Le 19 nov. 2016 21:29, "serge guelton" <sguelton@quarkslab.com> a écrit :
Thanks *a lot* victor for this great article. You not only very accurately describe the method you used to track the performance bug, but also give very convincing results.
You're welcome. I'm not 100% sure that adding the hot attrbute makes the performance of call_method reliable at 100%. My hope is that the 70% slowdown doesn't reoccur.
I still wonder what the conclusion should be:
- (this) Micro benchmarks are not relevant at all, they are sensible to minor factors that are not relevant to bigger applications
Other benchmarks had peaks: logging_silent and json_loads. I'm unable to say if microbenchmarks must be used or not to cehck for performance regression or test the performance of a patch.

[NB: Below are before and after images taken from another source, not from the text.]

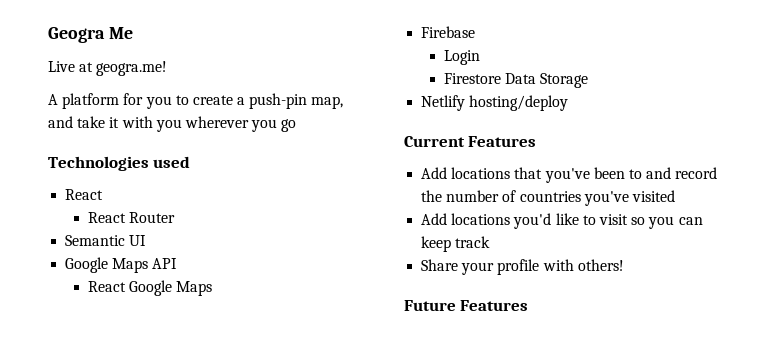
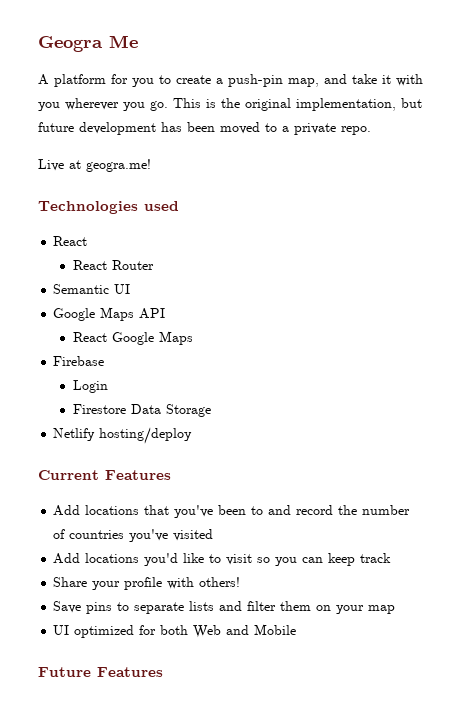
- Live at geogra.me!
- A platform for you to create a push-pin map, and take it with you wherever you go
+ A platform for you to create a push-pin map, and take it with you wherever you go. This is the original implementation, but future development has been moved to a private repo.
+ Live at geogra.me!
+ Save pins to separate lists and filter them on your map
+ UI optimized for both Web and Mobile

So I try instead to analyze and fix performance issues.
At least I can say that temporary peaks are higher and more frequent on microbenchmark.
Homework: define what is a microbenchmark :-)
- There is a generally good code layout that favors most applications?
This is an hard question. I don't know the answer. The hot attributes put tagged functions in a separated ELF section, but I understand that inside the section, order is not deterministic.
Maybe the size of a function code matters too. What happens if a function grows? Does it impact other functions?
Maybe some core function from the interpreter ?
I chose to only tag the most famous functions of the core right now. I'm testing tagging functions of extensions like json but I'm not sure that the result is significant.
Why does PGO fails to ``find'' them?
I don't use PGO on speed-python.
I'm not sure that is PGO is reliable neither (reproductible performance).